* [PROBLEM]: The stretch from the line with "de transações pendentes" through the line with "requested. | CustomEvent<any>" in the records below: write it out exactly, and nothing else.

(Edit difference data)
+ + + +
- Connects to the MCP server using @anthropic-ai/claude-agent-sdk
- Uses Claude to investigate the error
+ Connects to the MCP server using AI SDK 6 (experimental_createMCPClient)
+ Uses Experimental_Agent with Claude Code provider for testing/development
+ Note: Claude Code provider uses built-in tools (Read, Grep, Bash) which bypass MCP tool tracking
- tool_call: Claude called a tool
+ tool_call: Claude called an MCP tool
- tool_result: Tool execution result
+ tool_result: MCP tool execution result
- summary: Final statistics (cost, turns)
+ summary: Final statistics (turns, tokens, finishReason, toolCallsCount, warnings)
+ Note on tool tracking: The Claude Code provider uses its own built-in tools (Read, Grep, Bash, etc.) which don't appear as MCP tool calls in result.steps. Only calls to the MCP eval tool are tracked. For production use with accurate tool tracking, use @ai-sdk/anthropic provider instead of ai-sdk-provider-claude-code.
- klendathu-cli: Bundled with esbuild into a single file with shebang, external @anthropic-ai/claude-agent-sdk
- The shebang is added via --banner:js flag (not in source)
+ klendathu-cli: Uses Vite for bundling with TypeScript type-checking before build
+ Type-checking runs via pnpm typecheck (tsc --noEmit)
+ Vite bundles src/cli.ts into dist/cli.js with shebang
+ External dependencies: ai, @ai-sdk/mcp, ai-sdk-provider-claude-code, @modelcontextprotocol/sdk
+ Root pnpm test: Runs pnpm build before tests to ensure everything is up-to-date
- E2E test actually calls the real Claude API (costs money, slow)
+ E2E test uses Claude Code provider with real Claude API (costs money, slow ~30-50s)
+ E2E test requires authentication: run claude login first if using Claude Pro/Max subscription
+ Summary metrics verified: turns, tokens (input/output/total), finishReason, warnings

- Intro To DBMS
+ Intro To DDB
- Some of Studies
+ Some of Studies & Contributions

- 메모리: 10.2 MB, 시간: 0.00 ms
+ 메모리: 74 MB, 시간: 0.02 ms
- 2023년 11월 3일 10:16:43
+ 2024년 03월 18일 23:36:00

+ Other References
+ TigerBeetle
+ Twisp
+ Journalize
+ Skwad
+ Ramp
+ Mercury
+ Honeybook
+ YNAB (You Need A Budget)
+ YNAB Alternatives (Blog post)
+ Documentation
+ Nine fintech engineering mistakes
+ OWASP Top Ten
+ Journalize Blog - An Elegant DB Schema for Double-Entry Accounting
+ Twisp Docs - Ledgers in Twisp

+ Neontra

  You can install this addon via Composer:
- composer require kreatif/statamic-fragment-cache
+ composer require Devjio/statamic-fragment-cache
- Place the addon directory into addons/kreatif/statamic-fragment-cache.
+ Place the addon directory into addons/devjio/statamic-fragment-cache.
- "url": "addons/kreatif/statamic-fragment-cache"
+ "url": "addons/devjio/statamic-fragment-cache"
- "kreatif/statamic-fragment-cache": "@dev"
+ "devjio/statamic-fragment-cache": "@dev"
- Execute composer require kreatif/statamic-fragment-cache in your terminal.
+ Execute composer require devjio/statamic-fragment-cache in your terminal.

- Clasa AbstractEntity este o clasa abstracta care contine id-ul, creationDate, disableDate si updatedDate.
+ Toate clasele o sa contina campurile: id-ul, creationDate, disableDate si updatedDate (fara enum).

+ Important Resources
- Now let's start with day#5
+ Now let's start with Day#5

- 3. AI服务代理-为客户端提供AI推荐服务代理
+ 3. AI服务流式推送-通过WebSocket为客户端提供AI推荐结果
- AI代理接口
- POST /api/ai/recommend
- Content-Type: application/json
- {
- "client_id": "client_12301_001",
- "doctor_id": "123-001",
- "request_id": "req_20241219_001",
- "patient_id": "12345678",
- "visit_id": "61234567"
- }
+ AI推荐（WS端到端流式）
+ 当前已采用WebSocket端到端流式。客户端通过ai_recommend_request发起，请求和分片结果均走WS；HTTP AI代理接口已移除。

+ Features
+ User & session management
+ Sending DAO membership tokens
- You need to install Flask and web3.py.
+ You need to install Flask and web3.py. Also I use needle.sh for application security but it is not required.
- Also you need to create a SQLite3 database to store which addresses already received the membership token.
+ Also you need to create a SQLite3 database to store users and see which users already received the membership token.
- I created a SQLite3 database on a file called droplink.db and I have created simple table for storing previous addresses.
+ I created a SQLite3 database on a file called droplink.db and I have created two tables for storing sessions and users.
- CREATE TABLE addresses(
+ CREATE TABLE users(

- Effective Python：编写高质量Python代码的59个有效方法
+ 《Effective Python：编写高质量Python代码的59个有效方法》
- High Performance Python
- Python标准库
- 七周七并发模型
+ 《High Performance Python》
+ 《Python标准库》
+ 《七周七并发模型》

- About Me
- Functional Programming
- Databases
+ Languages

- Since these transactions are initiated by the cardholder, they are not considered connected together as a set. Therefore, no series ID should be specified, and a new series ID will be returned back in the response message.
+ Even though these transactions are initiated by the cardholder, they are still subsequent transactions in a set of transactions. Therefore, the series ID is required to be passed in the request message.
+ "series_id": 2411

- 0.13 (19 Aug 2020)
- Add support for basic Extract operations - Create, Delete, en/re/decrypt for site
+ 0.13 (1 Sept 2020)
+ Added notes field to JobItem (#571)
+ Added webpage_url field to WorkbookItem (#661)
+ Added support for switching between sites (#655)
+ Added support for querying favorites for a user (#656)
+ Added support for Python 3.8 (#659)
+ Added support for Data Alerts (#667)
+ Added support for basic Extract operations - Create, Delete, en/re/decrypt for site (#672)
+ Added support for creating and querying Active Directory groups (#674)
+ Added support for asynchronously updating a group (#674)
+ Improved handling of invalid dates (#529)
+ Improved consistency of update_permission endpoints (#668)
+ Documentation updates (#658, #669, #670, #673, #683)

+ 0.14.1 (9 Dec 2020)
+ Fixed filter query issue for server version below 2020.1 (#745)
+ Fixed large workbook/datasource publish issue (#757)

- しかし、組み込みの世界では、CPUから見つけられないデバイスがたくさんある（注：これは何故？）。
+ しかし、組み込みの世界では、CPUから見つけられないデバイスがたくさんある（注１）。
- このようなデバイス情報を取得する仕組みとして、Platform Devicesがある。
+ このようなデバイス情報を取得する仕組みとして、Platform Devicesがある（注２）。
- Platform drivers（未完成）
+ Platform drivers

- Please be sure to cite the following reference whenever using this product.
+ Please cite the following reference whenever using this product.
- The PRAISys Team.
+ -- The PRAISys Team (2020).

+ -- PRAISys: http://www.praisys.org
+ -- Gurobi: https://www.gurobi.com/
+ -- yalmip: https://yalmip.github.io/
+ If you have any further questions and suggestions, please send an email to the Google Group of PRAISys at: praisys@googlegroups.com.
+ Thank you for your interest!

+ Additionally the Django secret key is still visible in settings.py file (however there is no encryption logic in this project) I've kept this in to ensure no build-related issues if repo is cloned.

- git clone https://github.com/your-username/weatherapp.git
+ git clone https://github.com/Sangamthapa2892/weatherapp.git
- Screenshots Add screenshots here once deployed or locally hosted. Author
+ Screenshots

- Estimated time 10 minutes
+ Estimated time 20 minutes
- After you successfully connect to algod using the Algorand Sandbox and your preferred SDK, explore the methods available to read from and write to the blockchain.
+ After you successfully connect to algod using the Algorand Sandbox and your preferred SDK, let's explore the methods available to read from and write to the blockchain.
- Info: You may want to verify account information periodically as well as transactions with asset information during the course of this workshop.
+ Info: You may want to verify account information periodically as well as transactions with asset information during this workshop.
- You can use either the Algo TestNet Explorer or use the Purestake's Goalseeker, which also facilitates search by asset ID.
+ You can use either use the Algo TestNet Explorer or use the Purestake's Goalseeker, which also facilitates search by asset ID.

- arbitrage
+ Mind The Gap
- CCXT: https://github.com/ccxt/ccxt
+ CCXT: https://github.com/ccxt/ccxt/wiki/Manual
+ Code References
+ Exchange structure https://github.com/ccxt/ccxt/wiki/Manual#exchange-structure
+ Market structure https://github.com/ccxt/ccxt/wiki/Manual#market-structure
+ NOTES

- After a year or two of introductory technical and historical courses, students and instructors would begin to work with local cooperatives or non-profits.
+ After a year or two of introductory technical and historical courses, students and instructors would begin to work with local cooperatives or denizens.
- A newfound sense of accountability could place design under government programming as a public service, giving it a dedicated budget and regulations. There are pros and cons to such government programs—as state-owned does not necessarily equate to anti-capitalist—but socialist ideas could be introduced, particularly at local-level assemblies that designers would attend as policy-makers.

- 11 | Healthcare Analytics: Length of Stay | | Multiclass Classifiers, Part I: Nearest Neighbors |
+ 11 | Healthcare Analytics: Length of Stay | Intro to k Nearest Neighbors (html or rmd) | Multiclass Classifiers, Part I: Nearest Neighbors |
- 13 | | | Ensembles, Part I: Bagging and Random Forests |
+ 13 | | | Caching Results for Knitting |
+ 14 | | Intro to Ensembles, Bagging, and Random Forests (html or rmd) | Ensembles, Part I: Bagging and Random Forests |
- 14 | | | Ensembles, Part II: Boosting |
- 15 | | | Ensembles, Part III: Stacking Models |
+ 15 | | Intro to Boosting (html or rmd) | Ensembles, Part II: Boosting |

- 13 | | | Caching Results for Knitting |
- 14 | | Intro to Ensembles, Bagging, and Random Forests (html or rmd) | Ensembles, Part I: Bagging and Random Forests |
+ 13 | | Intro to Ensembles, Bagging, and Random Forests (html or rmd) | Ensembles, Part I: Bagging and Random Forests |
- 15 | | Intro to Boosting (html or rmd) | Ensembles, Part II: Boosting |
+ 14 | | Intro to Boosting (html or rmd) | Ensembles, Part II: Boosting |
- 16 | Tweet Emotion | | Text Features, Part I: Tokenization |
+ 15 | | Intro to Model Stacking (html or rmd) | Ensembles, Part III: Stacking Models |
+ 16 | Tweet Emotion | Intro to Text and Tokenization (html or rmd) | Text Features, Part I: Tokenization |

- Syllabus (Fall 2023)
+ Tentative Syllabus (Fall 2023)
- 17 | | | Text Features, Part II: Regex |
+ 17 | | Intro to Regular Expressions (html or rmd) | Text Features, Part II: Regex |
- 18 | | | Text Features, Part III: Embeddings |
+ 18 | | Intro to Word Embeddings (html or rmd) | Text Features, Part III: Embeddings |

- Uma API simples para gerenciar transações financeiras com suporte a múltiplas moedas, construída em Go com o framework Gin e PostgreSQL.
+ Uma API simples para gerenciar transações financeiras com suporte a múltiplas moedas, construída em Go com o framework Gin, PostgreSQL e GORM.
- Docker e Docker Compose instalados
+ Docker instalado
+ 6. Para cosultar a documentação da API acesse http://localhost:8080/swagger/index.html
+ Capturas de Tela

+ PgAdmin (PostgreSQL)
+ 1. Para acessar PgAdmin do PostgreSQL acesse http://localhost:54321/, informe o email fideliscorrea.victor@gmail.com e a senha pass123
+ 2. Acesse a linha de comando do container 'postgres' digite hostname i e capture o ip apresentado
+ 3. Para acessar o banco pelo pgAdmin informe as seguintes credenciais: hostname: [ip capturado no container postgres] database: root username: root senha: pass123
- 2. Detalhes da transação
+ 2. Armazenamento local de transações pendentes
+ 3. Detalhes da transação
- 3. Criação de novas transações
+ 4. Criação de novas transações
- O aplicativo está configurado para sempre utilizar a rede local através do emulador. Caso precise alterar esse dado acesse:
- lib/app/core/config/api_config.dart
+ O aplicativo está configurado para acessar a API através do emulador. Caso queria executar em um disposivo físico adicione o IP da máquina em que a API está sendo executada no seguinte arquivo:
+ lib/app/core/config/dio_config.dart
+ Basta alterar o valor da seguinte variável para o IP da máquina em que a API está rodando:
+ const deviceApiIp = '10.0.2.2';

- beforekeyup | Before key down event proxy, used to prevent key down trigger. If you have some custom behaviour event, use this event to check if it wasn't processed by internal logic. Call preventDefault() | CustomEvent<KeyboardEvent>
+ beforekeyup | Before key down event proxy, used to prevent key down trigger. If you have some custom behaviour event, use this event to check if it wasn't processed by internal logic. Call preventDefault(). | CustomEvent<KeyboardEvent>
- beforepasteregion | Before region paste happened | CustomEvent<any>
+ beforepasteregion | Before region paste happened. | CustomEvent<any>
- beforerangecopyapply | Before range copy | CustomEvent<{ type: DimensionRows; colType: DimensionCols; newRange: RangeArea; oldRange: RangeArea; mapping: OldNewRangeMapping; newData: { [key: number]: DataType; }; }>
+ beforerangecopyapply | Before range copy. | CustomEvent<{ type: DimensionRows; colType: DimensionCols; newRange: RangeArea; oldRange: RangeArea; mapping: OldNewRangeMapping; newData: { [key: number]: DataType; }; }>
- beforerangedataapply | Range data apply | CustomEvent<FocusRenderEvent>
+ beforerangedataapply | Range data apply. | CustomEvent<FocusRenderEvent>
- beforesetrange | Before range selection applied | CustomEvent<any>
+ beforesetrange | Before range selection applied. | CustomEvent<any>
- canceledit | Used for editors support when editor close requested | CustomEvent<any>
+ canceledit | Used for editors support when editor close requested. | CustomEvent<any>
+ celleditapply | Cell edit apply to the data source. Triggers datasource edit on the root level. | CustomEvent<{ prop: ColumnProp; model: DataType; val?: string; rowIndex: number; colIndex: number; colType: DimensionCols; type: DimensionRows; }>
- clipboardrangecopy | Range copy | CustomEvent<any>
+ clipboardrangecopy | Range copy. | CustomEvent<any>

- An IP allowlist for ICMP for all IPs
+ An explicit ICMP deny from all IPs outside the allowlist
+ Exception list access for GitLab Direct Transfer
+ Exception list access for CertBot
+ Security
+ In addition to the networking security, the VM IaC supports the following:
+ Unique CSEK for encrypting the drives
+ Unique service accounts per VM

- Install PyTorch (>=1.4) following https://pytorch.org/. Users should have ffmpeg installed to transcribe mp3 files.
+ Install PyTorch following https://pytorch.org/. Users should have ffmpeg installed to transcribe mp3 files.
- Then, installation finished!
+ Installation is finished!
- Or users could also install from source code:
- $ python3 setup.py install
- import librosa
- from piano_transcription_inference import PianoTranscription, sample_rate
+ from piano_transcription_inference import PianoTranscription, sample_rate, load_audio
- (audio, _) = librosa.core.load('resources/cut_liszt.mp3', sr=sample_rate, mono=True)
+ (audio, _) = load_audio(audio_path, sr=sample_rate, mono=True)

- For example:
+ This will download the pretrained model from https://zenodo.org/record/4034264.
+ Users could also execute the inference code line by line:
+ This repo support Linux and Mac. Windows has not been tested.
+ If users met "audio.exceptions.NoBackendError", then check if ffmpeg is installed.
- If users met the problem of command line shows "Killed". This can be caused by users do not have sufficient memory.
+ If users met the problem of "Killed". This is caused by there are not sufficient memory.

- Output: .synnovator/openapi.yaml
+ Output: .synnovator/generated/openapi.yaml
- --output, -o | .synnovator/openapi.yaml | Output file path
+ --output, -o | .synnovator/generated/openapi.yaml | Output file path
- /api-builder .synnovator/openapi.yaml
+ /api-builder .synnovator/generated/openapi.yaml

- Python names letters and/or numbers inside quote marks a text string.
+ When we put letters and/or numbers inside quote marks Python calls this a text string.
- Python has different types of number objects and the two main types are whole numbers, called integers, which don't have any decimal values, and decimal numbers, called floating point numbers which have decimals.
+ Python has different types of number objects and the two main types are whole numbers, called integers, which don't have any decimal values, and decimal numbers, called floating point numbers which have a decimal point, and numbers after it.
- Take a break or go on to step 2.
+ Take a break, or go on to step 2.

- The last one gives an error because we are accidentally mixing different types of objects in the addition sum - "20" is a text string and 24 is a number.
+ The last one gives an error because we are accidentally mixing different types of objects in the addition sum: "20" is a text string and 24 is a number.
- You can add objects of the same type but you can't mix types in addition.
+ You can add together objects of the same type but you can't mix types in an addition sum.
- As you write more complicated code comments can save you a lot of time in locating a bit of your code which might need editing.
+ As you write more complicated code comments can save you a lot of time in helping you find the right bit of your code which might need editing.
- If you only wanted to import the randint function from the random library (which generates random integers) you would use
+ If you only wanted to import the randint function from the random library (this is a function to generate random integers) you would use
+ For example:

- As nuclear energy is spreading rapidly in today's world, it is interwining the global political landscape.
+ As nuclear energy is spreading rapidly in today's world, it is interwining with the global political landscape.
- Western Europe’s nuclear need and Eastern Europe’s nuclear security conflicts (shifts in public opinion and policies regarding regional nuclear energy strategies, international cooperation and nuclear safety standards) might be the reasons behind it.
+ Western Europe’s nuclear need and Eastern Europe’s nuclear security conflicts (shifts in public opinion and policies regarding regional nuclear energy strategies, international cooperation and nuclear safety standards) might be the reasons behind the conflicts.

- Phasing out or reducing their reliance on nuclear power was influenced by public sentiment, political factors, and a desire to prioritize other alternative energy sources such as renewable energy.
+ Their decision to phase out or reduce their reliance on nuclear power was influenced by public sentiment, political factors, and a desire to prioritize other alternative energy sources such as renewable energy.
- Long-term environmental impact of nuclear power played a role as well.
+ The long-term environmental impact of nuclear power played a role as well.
+ + + +
* [SOLUTION BELOW]:
+ 2. Armazenamento local de transações pendentes
+ 3. Detalhes da transação
- 3. Criação de novas transações
+ 4. Criação de novas transações
- O aplicativo está configurado para sempre utilizar a rede local através do emulador. Caso precise alterar esse dado acesse:
- lib/app/core/config/api_config.dart
+ O aplicativo está configurado para acessar a API através do emulador. Caso queria executar em um disposivo físico adicione o IP da máquina em que a API está sendo executada no seguinte arquivo:
+ lib/app/core/config/dio_config.dart
+ Basta alterar o valor da seguinte variável para o IP da máquina em que a API está rodando:
+ const deviceApiIp = '10.0.2.2';

- beforekeyup | Before key down event proxy, used to prevent key down trigger. If you have some custom behaviour event, use this event to check if it wasn't processed by internal logic. Call preventDefault() | CustomEvent<KeyboardEvent>
+ beforekeyup | Before key down event proxy, used to prevent key down trigger. If you have some custom behaviour event, use this event to check if it wasn't processed by internal logic. Call preventDefault(). | CustomEvent<KeyboardEvent>
- beforepasteregion | Before region paste happened | CustomEvent<any>
+ beforepasteregion | Before region paste happened. | CustomEvent<any>
- beforerangecopyapply | Before range copy | CustomEvent<{ type: DimensionRows; colType: DimensionCols; newRange: RangeArea; oldRange: RangeArea; mapping: OldNewRangeMapping; newData: { [key: number]: DataType; }; }>
+ beforerangecopyapply | Before range copy. | CustomEvent<{ type: DimensionRows; colType: DimensionCols; newRange: RangeArea; oldRange: RangeArea; mapping: OldNewRangeMapping; newData: { [key: number]: DataType; }; }>
- beforerangedataapply | Range data apply | CustomEvent<FocusRenderEvent>
+ beforerangedataapply | Range data apply. | CustomEvent<FocusRenderEvent>
- beforesetrange | Before range selection applied | CustomEvent<any>
+ beforesetrange | Before range selection applied. | CustomEvent<any>
- canceledit | Used for editors support when editor close requested | CustomEvent<any>
+ canceledit | Used for editors support when editor close requested. | CustomEvent<any>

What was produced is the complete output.